_WORK REQUIRED_:
Repeat every line of the data exactly; the pictures stay out.

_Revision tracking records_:
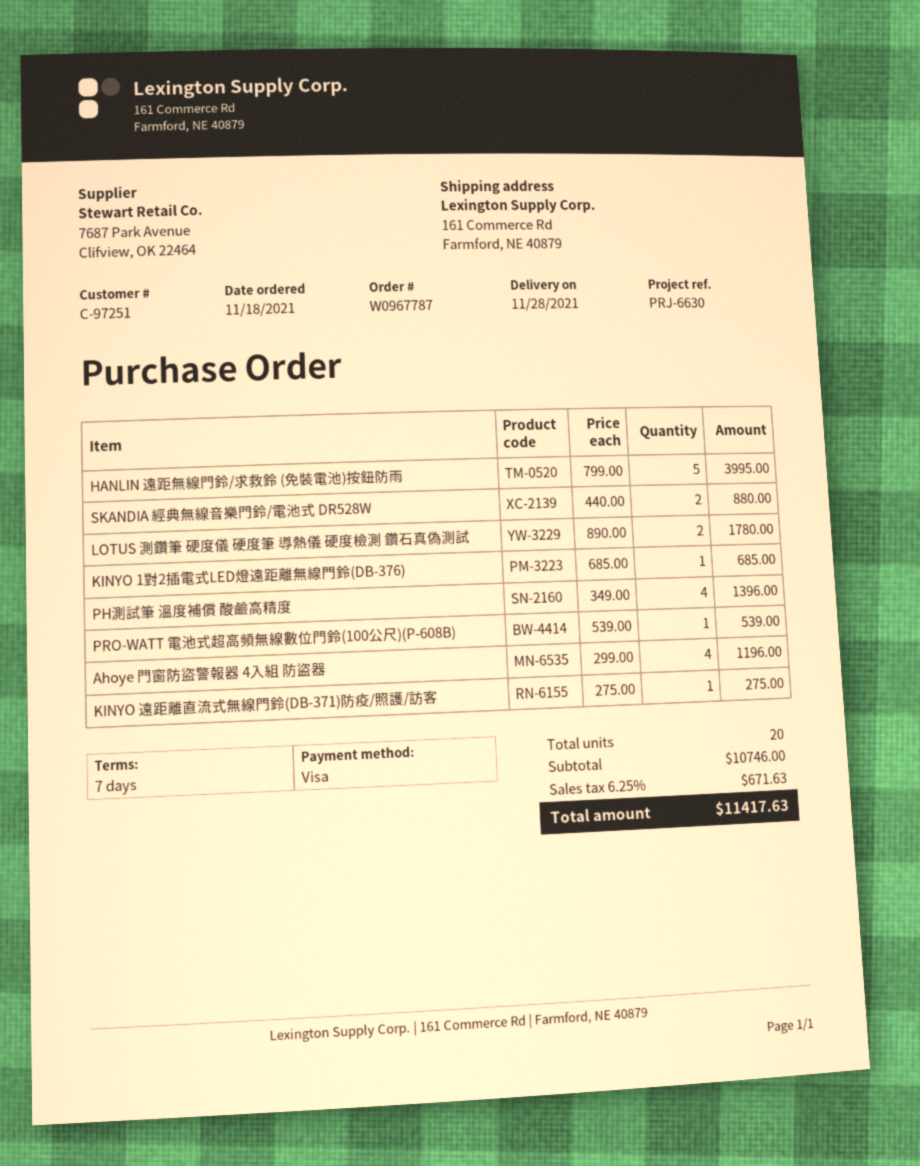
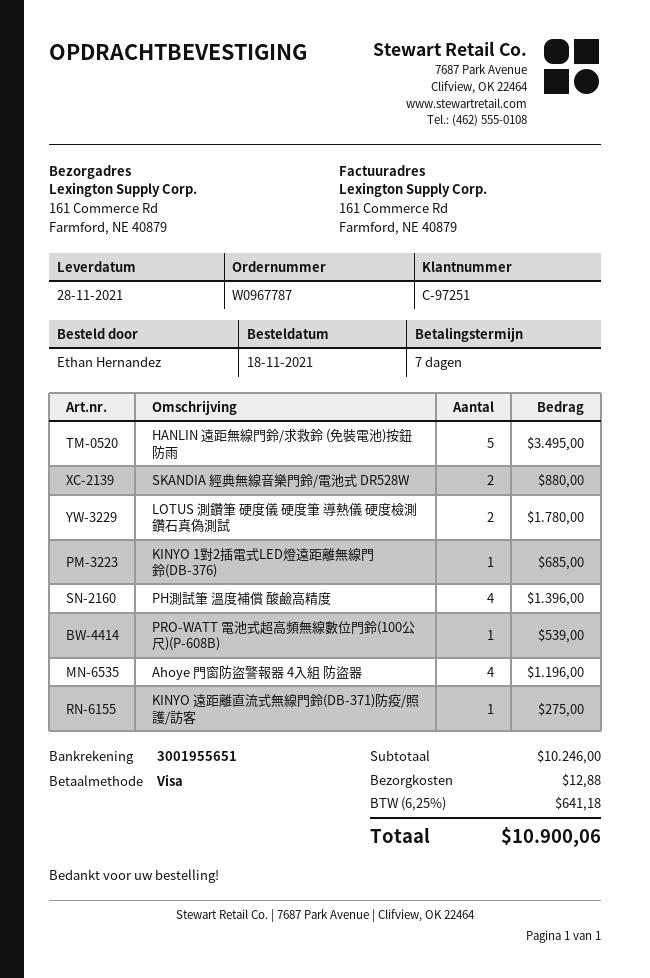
HANLIN 遠距無線門鈴/求救鈴 (免裝電池)按鈕防雨: 5 for 3995.00 -> 5 for 3495.00
subtotal: 10746.00 -> 10246.00
shipping: none -> 12.88
tax: 6.25% = 671.63 -> 6.25% = 641.18
total: 11417.63 -> 10900.06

_ANSWER SPACE_:
HANLIN 遠距無線門鈴/求救鈴 (免裝電池)按鈕防雨: 5 for 3995.00 -> 5 for 3495.00
subtotal: 10746.00 -> 10246.00
shipping: none -> 12.88
tax: 6.25% = 671.63 -> 6.25% = 641.18
total: 11417.63 -> 10900.06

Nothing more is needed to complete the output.